*Task brief*. Each line in the listing below that contains "python" should be returned.

*Excerpted data*.
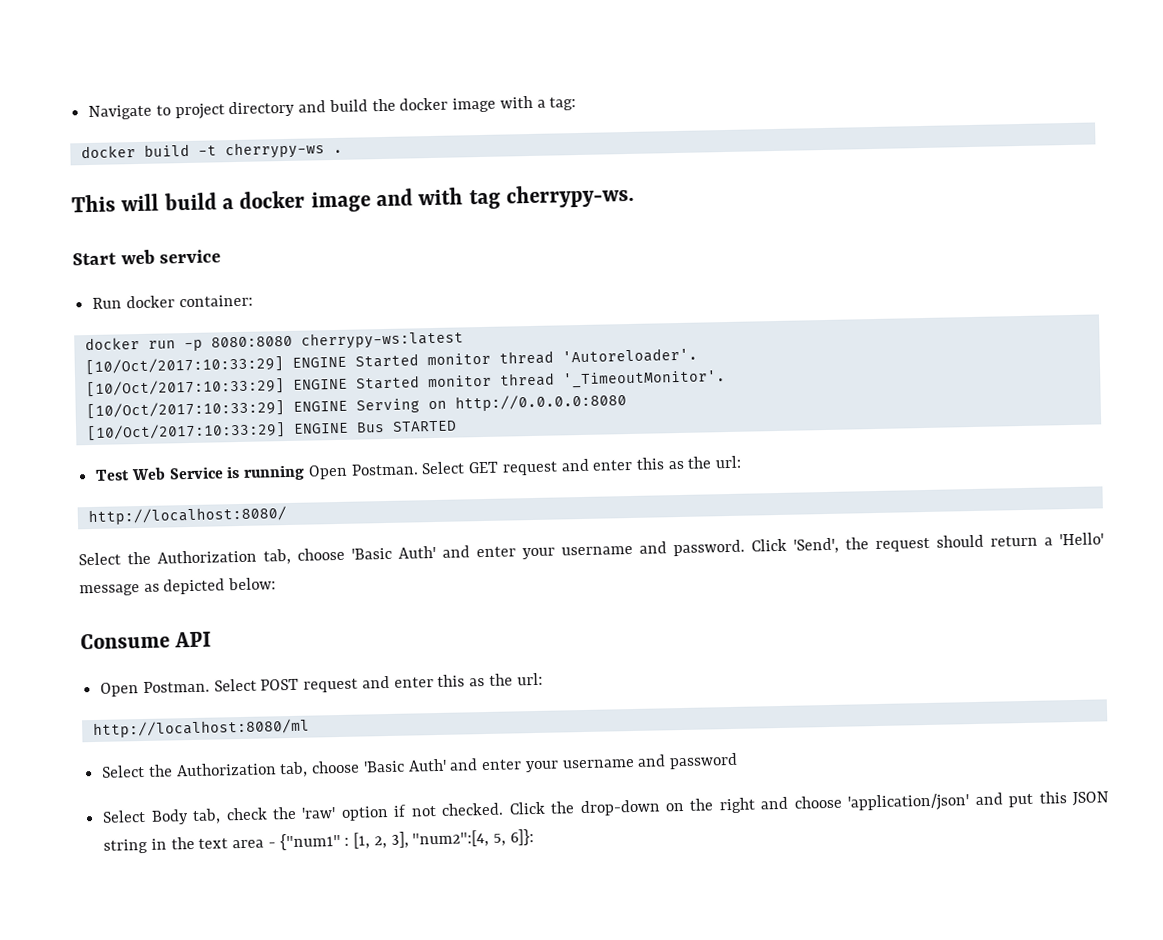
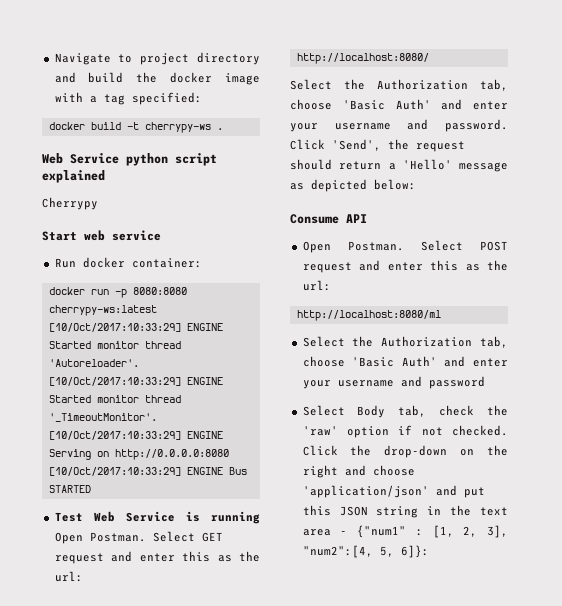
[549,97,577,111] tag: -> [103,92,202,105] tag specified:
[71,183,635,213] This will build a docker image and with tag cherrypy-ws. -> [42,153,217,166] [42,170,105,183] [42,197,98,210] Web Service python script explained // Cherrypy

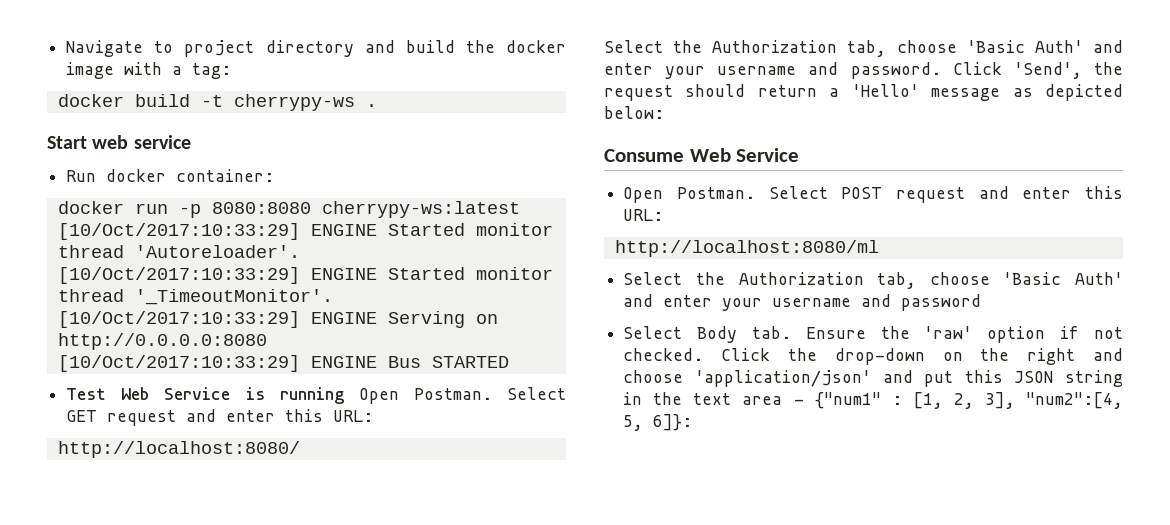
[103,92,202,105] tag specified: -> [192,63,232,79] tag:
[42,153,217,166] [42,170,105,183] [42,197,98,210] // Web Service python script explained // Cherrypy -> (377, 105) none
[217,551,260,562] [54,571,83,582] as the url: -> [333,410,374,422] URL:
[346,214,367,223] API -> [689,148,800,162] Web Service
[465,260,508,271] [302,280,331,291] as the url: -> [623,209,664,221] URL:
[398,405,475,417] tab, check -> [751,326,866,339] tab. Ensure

* * *

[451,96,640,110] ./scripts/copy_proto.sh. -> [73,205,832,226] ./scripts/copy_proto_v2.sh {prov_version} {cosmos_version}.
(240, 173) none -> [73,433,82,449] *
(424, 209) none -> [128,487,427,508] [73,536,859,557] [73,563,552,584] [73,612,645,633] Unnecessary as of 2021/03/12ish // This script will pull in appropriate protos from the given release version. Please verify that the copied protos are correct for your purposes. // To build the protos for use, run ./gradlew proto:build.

*Answer area*.
[71,183,635,213] This will build a docker image and with tag cherrypy-ws. -> [42,153,217,166] [42,170,105,183] [42,197,98,210] Web Service python script explained // Cherrypy
[42,153,217,166] [42,170,105,183] [42,197,98,210] // Web Service python script explained // Cherrypy -> (377, 105) none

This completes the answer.